'Leonora Carrington's portrait of her lover Max Ernst, one of the key figures in 20th century art, is at the heart of an exhibition of creative couples at the Barbican's exhibition – but be quick if you want to see it, warns Lilias Wigan.
When Joan Miró gave Leonora Carrington some money one day, asking her to buy him some cigarettes, she ‘gave it back and said if he wanted cigarettes, he could bloody well get them himself.’ Such was the fierce independence of the 20-year-old artist, who had met Miró through her lover, the pioneer of Surrealism and the Dada Movement, Max Ernst.
Carrington (1917–2001) and Ernst (1891–1976) had met at a dinner to celebrate his London exhibition opening in 1937, and, despite Ernst being 28 years her senior, they instantly fell for one another. In 1938, on the brink of the Second World War, Carrington followed her lover back to Paris, where she was introduced to his intimate Surrealist circle, including André Breton, Salvador Dalí and Marcel Duchamp. She and Ernst are among the many creative duos who are singled out for the importance of often overlooked influences between two collaborating artists in the Barbican’s exhibition Modern Couples, which closes on January 27.
Carrington continued to defy the Surrealist habit of casting the female as muse to her male counterpart. She maintained comparative success in both her literary and artistic work and was included in the hugely significant, male-dominated International Exhibition of Surrealism (1938) at the Galérie Beaux-Arts in Paris. Her short story, La Debutante, was one of only two female contributions included in Breton’s Anthology of Black Humour (1940).

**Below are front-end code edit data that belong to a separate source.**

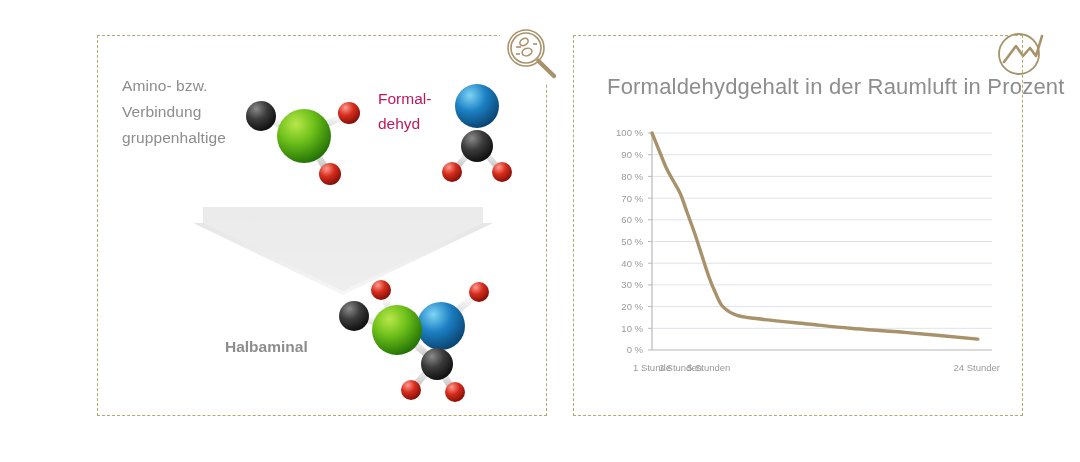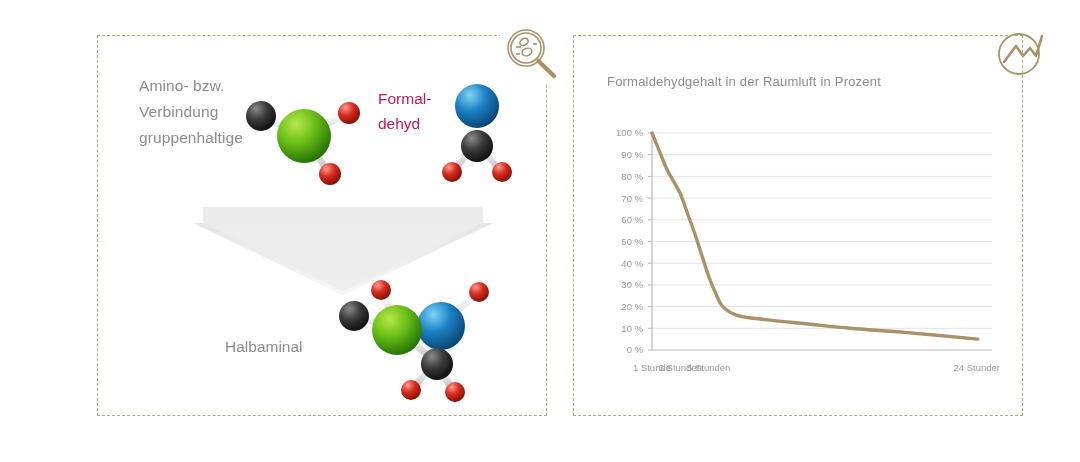"Amino- bzw." .left-text { margin-left: 17px -> none }
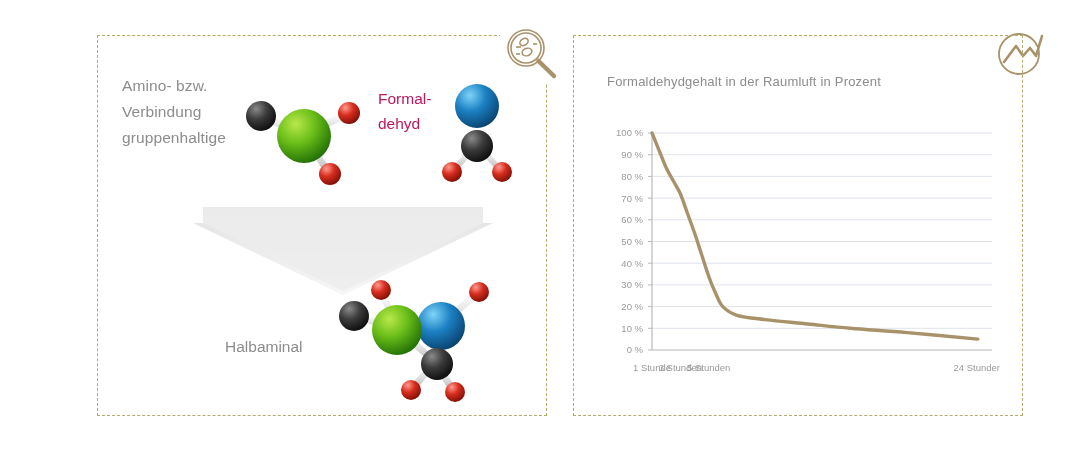"Formaldehydgehalt in der Raumluft in" #chart-title { font-size: 13px -> 22px }
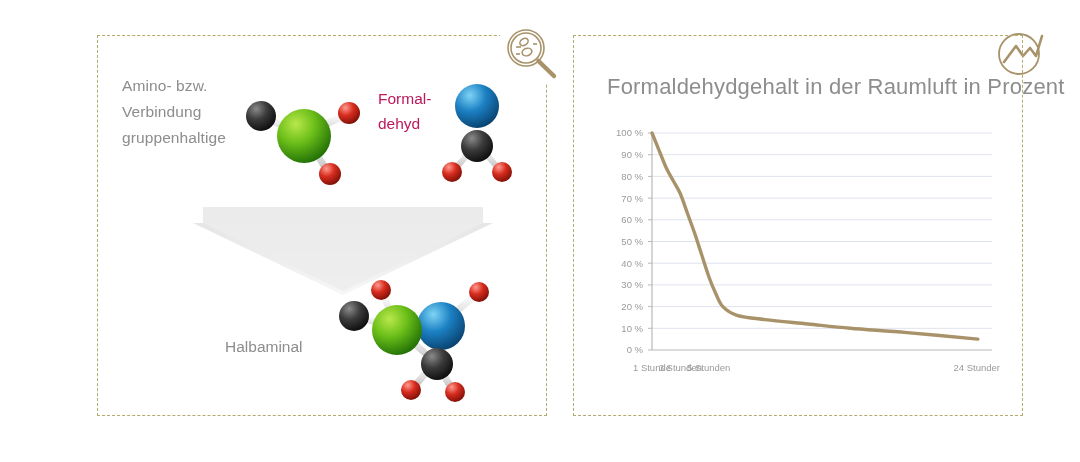"Halbaminal" .label-halbaminal { font-weight: none -> bold }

After escaping with Ernst from his bitter wife in Paris, the pair moved south to Saint-Martin d’Ardèche in 1938. Ernst supported Carrington’s work. For her first published writings, La Maison de la Peur (1938), he provided illustrations and an introduction, in which he imagines the joining of the couple’s alter egos: he, the ‘Bird Superior,’ she, the equine ‘Bride of the Wind’.
The summer of 1938 spurred an intensely creative period of work, in which they indulged in myths and fantasies around one other. The celestial scene in Bird Superior: Portrait of Max Ernst, c.1939, envisages their relationship at this time. Carrington was inspired by folk tales told by her Irish mother, as well as stories absorbed from the Surrealists in Paris; mythological subjects became a common theme of her work.
In Bird Superior, the white stallion – a surrogate for herself – is twice present, both trapped in the ice and encased in the lantern held by Ernst. He, a shamanic figure dressed in a shaggy feather robe complete with a merman tail and garish striped stockings, looks despondent in the desolate, glacial landscape. The painting conveys a strong sense of the emotional and physical captivity that Carrington felt and from which she was desperate to be freed.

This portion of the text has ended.